Since Mr. Cryan served as a member of Deutsche’s supervisory board since 2013, the new co-CEO is already familiar with the bank’s strategy, but he has had little contact with its top managers until his sudden appointment to the top post. He will also have the help of co-CEO Jürgen Fitschen, who will aid the transition by remaining at the helm with Mr. Cryan for the next year.
What’s clear already is that Mr. Cryan, a Brit, is set on change and plans to run Deutsche Bank differently than his predecessors.
Those who spoke with him in the past few weeks describe Mr. Cryan as a “classic restructurer,” someone who is determined to consistently reduce the bank’s costs – and with as little fuss as possible.
“Implementing the planned austerity measures is at the very top of John Cryan’s agenda,” said a source at Deutsche Bank management.
This will include significantly shrinking the bank’s balance sheet and reducing staff, though it remains unclear just how severe the cuts will be.
Mr. Cryan will not make any concrete decisions until the fall, bank officials said. That goes for other changes, too. The new Deutsche Bank co-CEO has not decided yet whether to shake up the assignment of responsibilities within the management board, for example.
It is also quite conceivable that Mr. Cryan, whose background is in consulting rather than as a high-flying trader or investment banker, will not assume the responsibility for investment banking, said a bank manager. That is a task that was held by Mr. Jain, who unlike Mr. Cryan had long been associated with the high-flying investment bankers of the pre-2008 crisis era.
Although Mr. Cryan supported the general direction of the new strategy, he had warned against announcing the strategy without providing details on its implementation.

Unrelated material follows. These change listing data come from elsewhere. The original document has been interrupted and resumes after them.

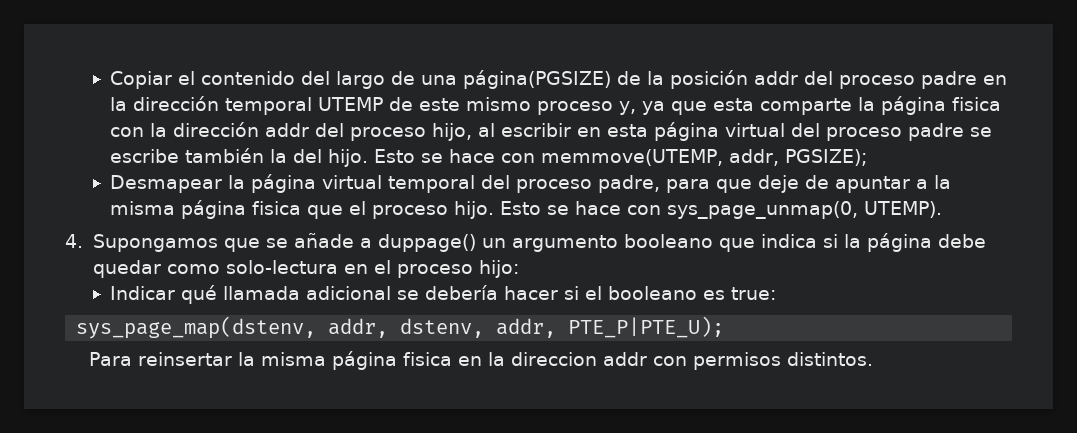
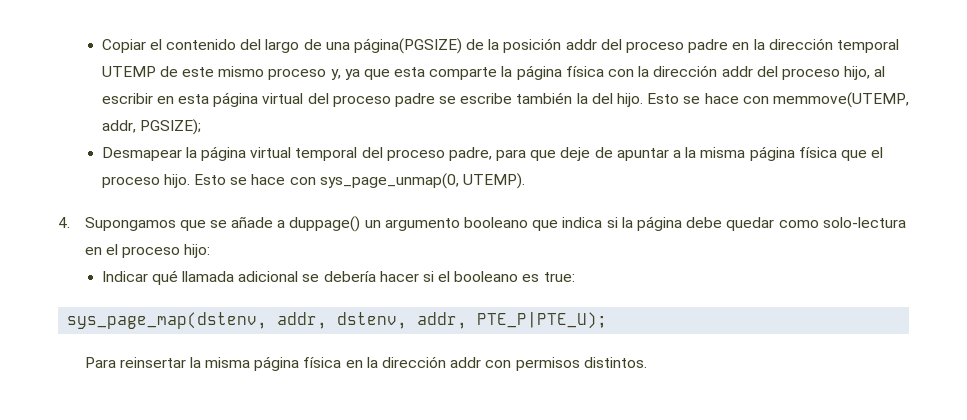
[951,97,1001,111] fisica -> [565,66,604,77] física
[251,201,301,215] fisica -> [798,147,837,158] física
[402,352,597,366] fisica en la direccion -> [303,356,447,368] física en la dirección

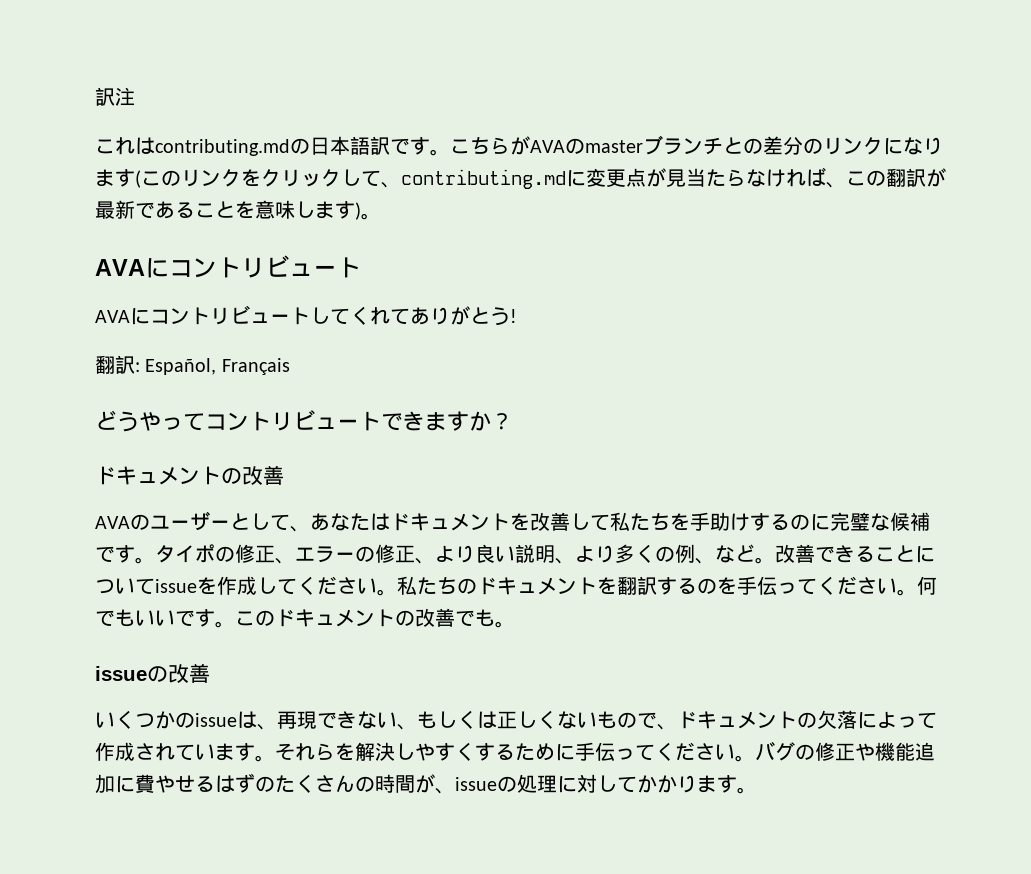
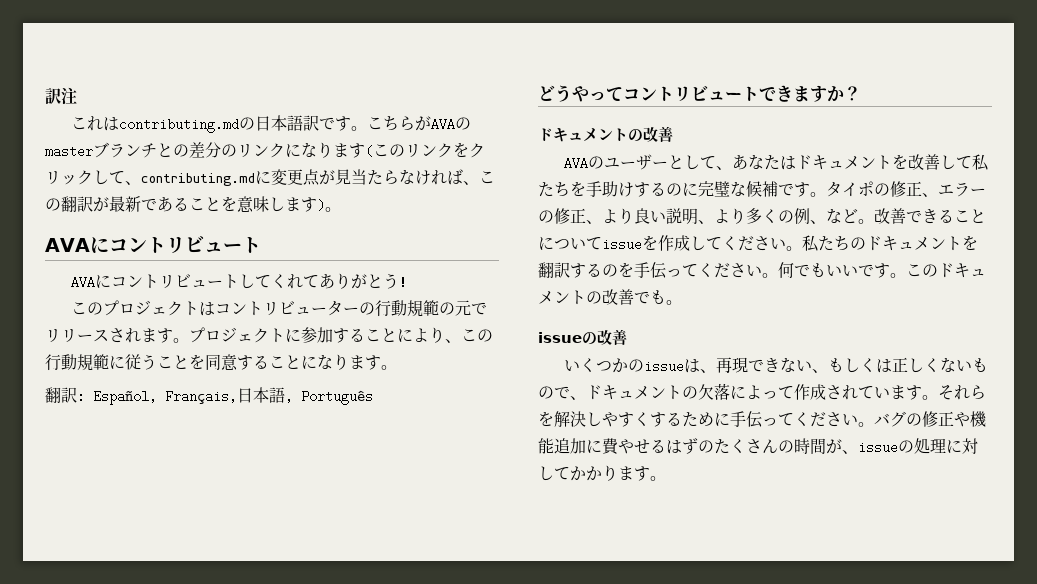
(517, 316) none -> [71,300,488,317] [45,327,493,343] [45,354,397,371] // このプロジェクトはコントリビューターの行動規範の元でリリースされます。プロジェクトに参加することにより、この行動規範に従うことを同意することになります。
[221,358,290,375] Français -> [165,387,373,405] Français,日本語, Português

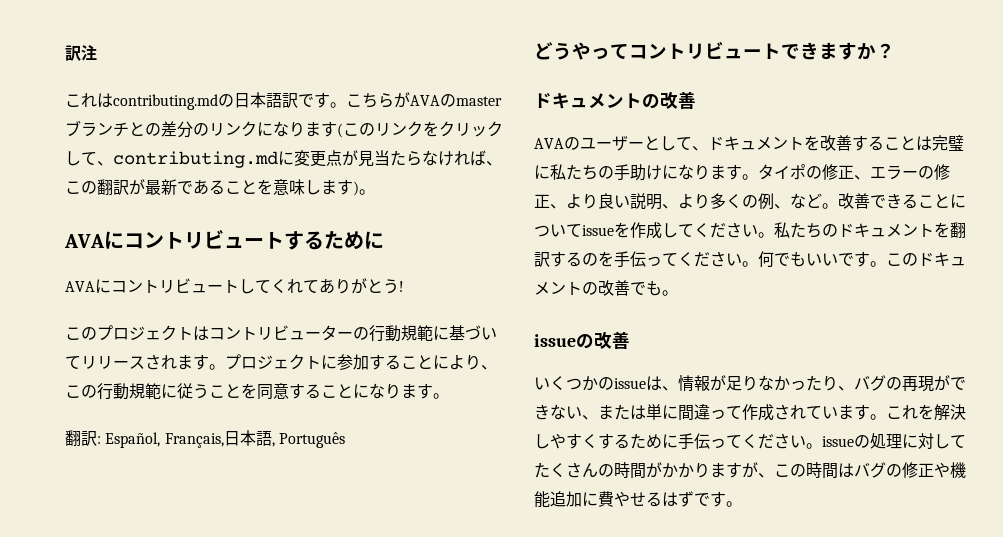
(261, 245) none -> [284,231,384,250] するために
[439,300,488,316] の元で -> [433,325,497,341] [65,356,81,369] に基づいて
[732,154,797,170] あなたは -> (708, 148) none
[940,154,990,171] [538,181,794,197] して私たちを手助けするのに完璧な候補で -> [852,135,964,151] [534,164,726,181] することは完璧に私たちの手助けになりま
[716,357,989,373] [538,383,762,400] 再現できない、もしくは正しくないもので、ドキュメントの欠落によ -> [678,375,966,392] [534,404,710,421] 情報が足りなかったり、バグの再現ができない、または単に間違
[938,385,986,400] それら -> [886,405,918,419] これ
(874, 424) none -> [822,433,966,449] [534,462,854,479] issueの処理に対してたくさんの時間がかかりますが、この時間は
[698,438,978,454] [538,465,634,481] のたくさんの時間が、issueの処理に対してかかりま -> [694,493,710,506] で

It is clear, though, that Mr. Cryan is to be the new face of Deutsche Bank. Despite being a British national, he also speaks German, unlike Mr. Jain. He is therefore likely to do away with the division of labor in the past where Mr. Fitschen and Supervisory Board Chairman Paul Achleitner were in charge of communicating with lawmakers in Berlin, while Mr. Jain was charged with maintaining contacts outside of Germany.
Instead, Mr. Cryan, who will be the bank’s sole CEO as of the middle of next year, will be the government’s contact in Berlin. To that end, the newly minted CEO and Mr. Fitschen will meet with top government officials in the coming weeks. Meetings with Chancellor Angela Merkel, Finance Minister Wolfgang Schäuble and Economics Minister Sigmar Gabriel are being planned.
But if there’s one thing Deutsche Bank’s roughly 100,000 employees want more than anything else, it’s that Mr. Cryan will finally bring calm to the bank in the wake of so many negative headlines.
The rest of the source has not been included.